● Task:
Your answer must be an exact copy of the data, without any pictures.

= = = = =

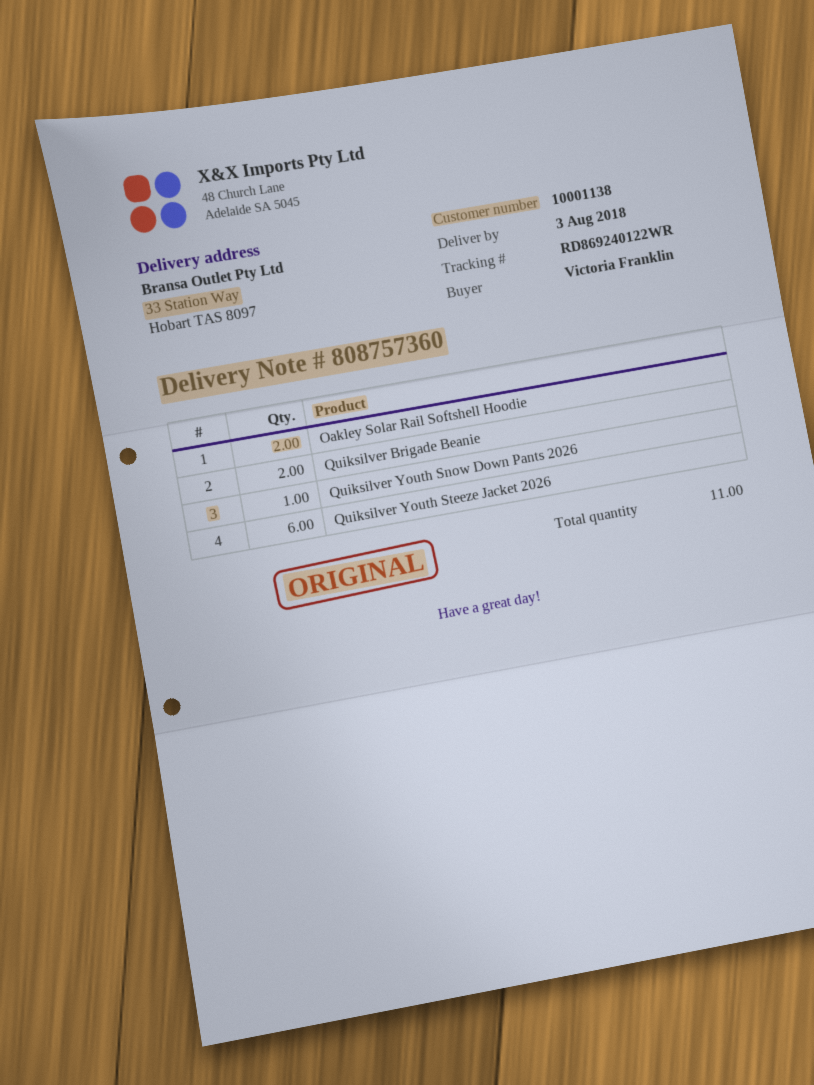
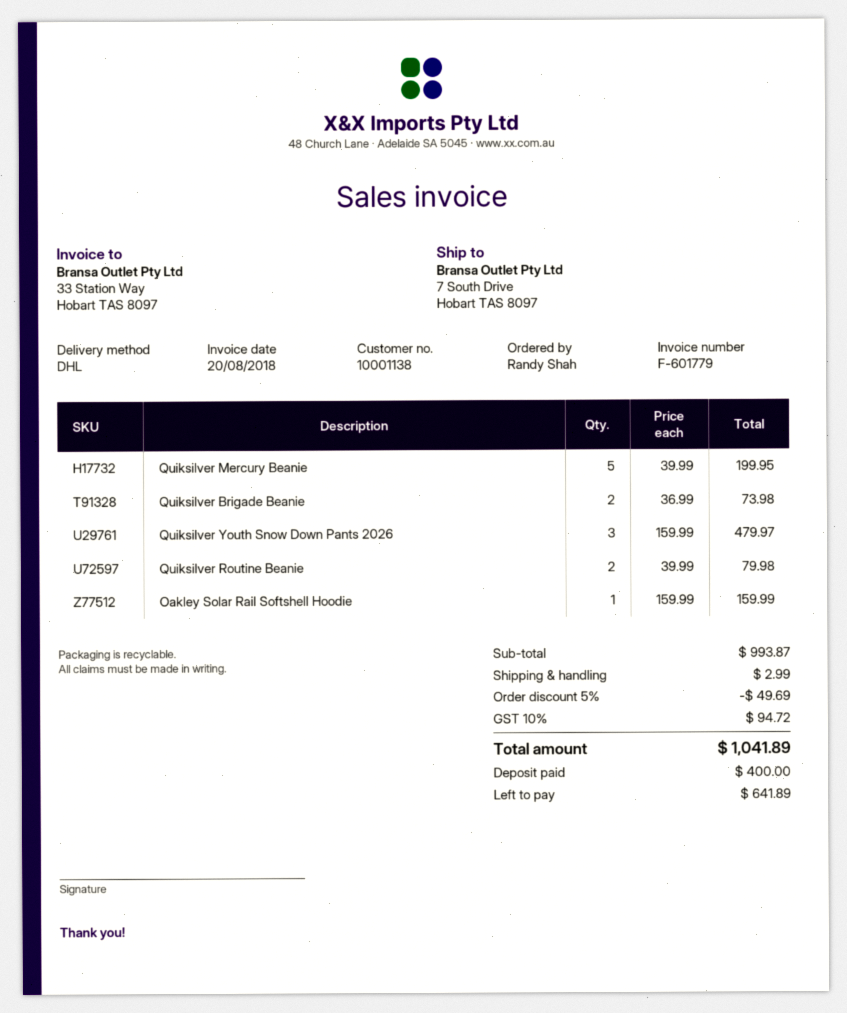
ordered by: Victoria Franklin -> Randy Shah
ship to: 33 Station Way, Hobart TAS 8097 -> 7 South Drive, Hobart TAS 8097
Oakley Solar Rail Softshell Hoodie: 2 -> 1
Quiksilver Youth Snow Down Pants 2026: 1 -> 3
Quiksilver Youth Steeze Jacket 2026: 6 -> none
Quiksilver Mercury Beanie: none -> 5
Quiksilver Routine Beanie: none -> 2

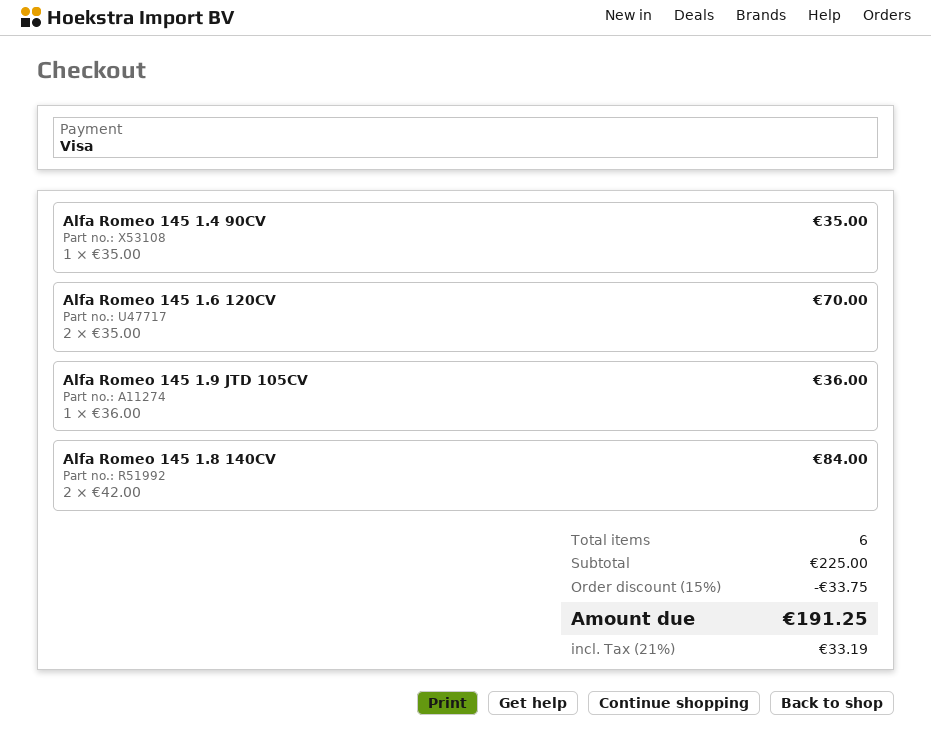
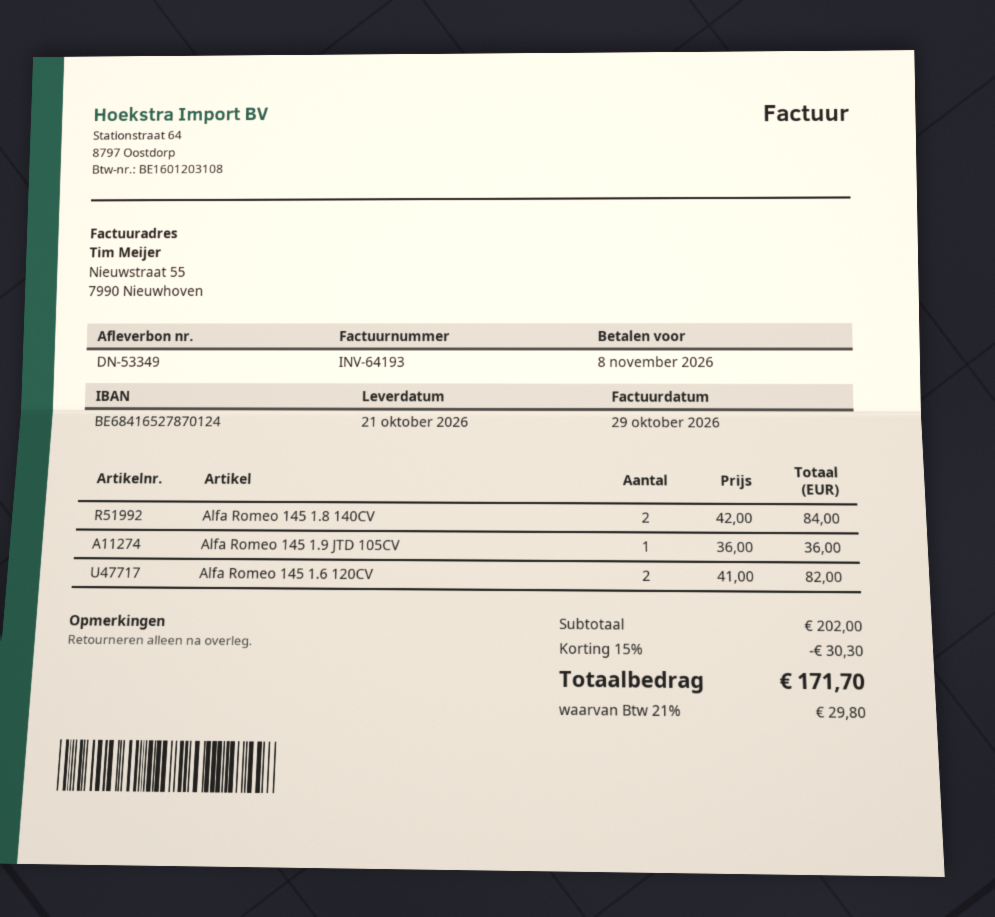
Alfa Romeo 145 1.4 90CV: 1 x 35.00 = 35.00 -> none
Alfa Romeo 145 1.6 120CV: 2 x 35.00 = 70.00 -> 2 x 41.00 = 82.00
subtotal: 225.00 -> 202.00
discount: 15% = 33.75 -> 15% = 30.30
tax: 21% = 33.19 -> 21% = 29.80
total: 191.25 -> 171.70

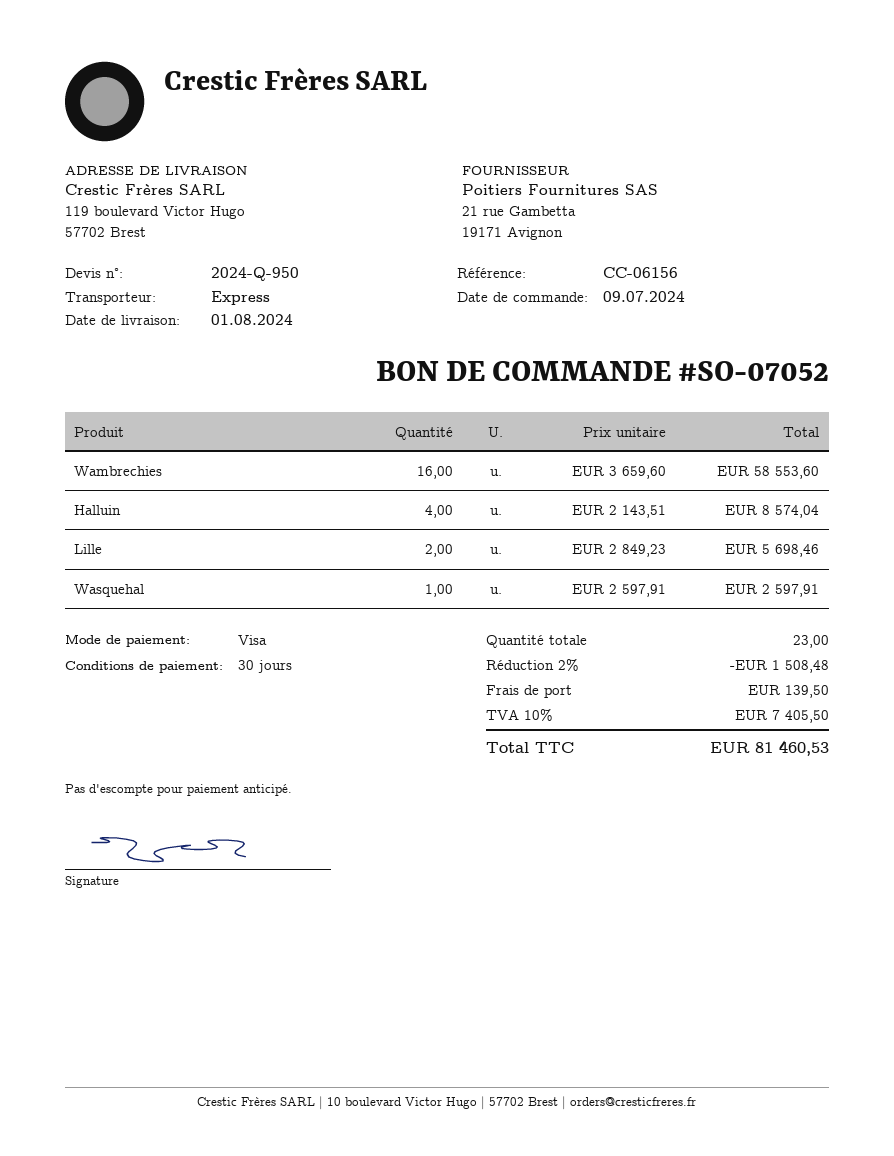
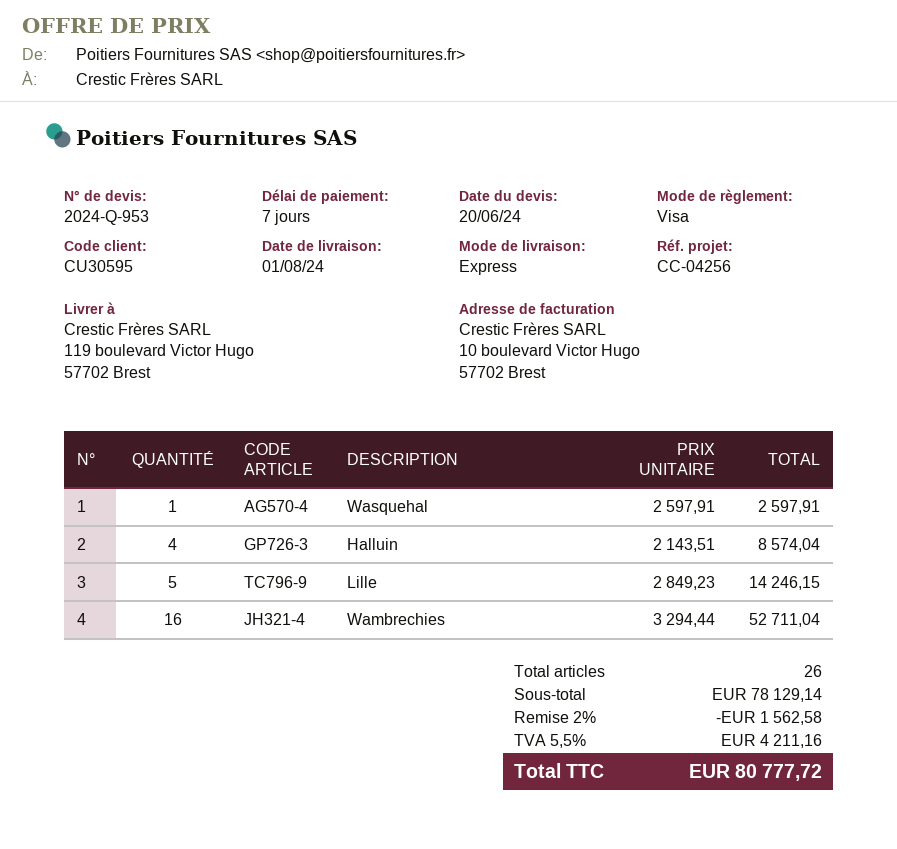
quote number: 2024-Q-950 -> 2024-Q-953
payment terms: 30 days -> 7 days
reference: CC-06156 -> CC-04256
Wambrechies: 16 x 3659.60 = 58553.60 -> 16 x 3294.44 = 52711.04
Lille: 2 x 2849.23 = 5698.46 -> 5 x 2849.23 = 14246.15
total quantity: 23 -> 26
discount: 2% = 1508.48 -> 2% = 1562.58
shipping: 139.50 -> none
tax: 10% = 7405.50 -> 5.5% = 4211.16
total: 81460.53 -> 80777.72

= = = = =

● The answer:
ordered by: Victoria Franklin -> Randy Shah
ship to: 33 Station Way, Hobart TAS 8097 -> 7 South Drive, Hobart TAS 8097
Oakley Solar Rail Softshell Hoodie: 2 -> 1
Quiksilver Youth Snow Down Pants 2026: 1 -> 3
Quiksilver Youth Steeze Jacket 2026: 6 -> none
Quiksilver Mercury Beanie: none -> 5
Quiksilver Routine Beanie: none -> 2

Alfa Romeo 145 1.4 90CV: 1 x 35.00 = 35.00 -> none
Alfa Romeo 145 1.6 120CV: 2 x 35.00 = 70.00 -> 2 x 41.00 = 82.00
subtotal: 225.00 -> 202.00
discount: 15% = 33.75 -> 15% = 30.30
tax: 21% = 33.19 -> 21% = 29.80
total: 191.25 -> 171.70

quote number: 2024-Q-950 -> 2024-Q-953
payment terms: 30 days -> 7 days
reference: CC-06156 -> CC-04256
Wambrechies: 16 x 3659.60 = 58553.60 -> 16 x 3294.44 = 52711.04
Lille: 2 x 2849.23 = 5698.46 -> 5 x 2849.23 = 14246.15
total quantity: 23 -> 26
discount: 2% = 1508.48 -> 2% = 1562.58
shipping: 139.50 -> none
tax: 10% = 7405.50 -> 5.5% = 4211.16
total: 81460.53 -> 80777.72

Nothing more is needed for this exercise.